The use of advanced types of dressing in the course of the last two decades has highlighted their advantages but has also revealed some of their limitations; some types of dressing can in fact cause maceration and other types of dehydration of the ulcer.
These findings have led to the production of new types of dressing based however on previous ones (new polyurethane foams, new hydrocolloids, etc.).
In particular attempts have been made to pay attention to the interaction between the dressing and the bed of the ulcer, to its powers of absorption and to the trauma and pain caused by removing dressings.
New products have therefore been marketed, such as hydrofibres and polyurethane foams with silicone on the face which comes into contact with the wound.
So-called "biologically" active types of dressing have also been marketed (dressings based on collagen, hyaluronic acid, peptides and growth factors).
For some years now the use of larvae (maggot therapy) for the detersion of ulcers has been re introduced in clinical practice, especially in the UK and USA.
Also many types of dressing which are based on antimicrobials (with silver, with iodine) have recently been introduced and finally some types of dressing which base their activity on the modulation of metalloproteinases and other pro-inflammatory factors.

In order to conclude the section on dressing we ought to mention other alternative therapies such as VAC therapy (Negative Pressure Wound Therapy) which is based on the applying negative pressure to the bed of the ulcer.
Just this year a controlled study has been published (Wound 2004) conducted on 24 diabetic patients. Its results are encouraging even if more extensive subsequent studies are required to determine the indications and to check the real benefits of this promising alternative therapy.

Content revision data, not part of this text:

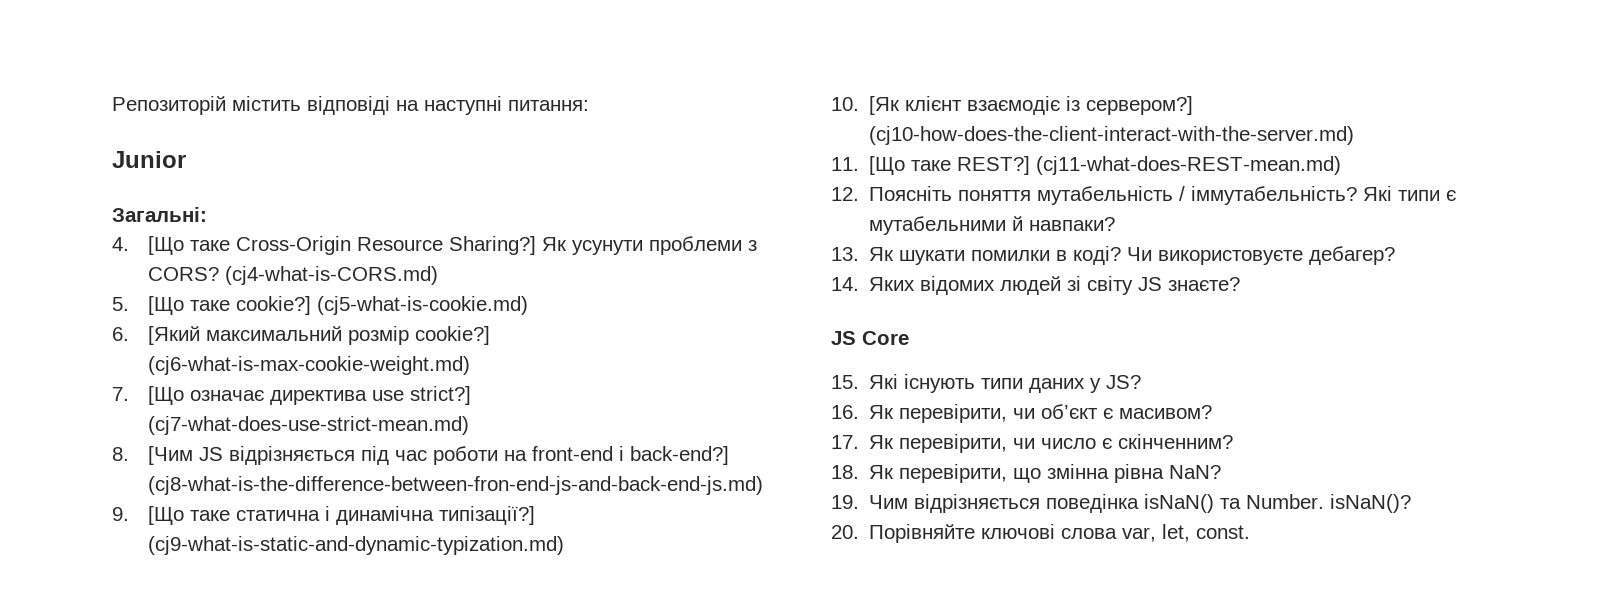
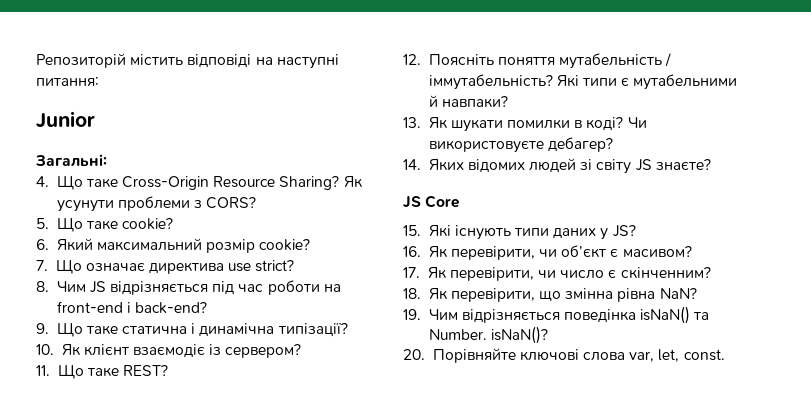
- 4. [Що таке Cross-Origin Resource Sharing?]
+ 4. Що таке Cross-Origin Resource Sharing?
- (cj4-what-is-CORS.md)
- 5. [Що таке cookie?] (cj5-what-is-cookie.md)
+ 5. Що таке cookie?
- 6. [Який максимальний розмір cookie?] (cj6-what-is-max-cookie-weight.md)
+ 6. Який максимальний розмір cookie?
- 7. [Що означає директива use strict?] (cj7-what-does-use-strict-mean.md)
+ 7. Що означає директива use strict?
- 8. [Чим JS відрізняється під час роботи на front-end і back-end?] (cj8-what-is-the-difference-between-fron-end-js-and-back-end-js.md)
+ 8. Чим JS відрізняється під час роботи на front-end і back-end?
- 9. [Що таке статична і динамічна типізації?] (cj9-what-is-static-and-dynamic-typization.md)
+ 9. Що таке статична і динамічна типізації?
- 10. [Як клієнт взаємодіє із сервером?] (cj10-how-does-the-client-interact-with-the-server.md)
+ 10. Як клієнт взаємодіє із сервером?
- 11. [Що таке REST?] (cj11-what-does-REST-mean.md)
+ 11. Що таке REST?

There are other alternative approaches which do however require in-depth and wide-reaching studies to check the actual efficacy (hyperbaric oxygen therapy in addition to the well-known indications, electrical transcutaneous stimulation of nerves, topical oxygen therapy, ultrasound and therapies using heat, lamps, etc).

It is however essential to emphasise, right at the end of this section, that it is of primary importance to obtain a precise diagnosis before commencing any treatment and before using any particular type of dressing.
We frequently see patients for whom advanced dressings have been used where there is no indication for this or even more often no rational; a typical example is treating ischaemic ulcerative wounds for months and months which, if re-vascularisation does not take place, in most cases leads to amputation ( Figure 66) and ( Figure 67).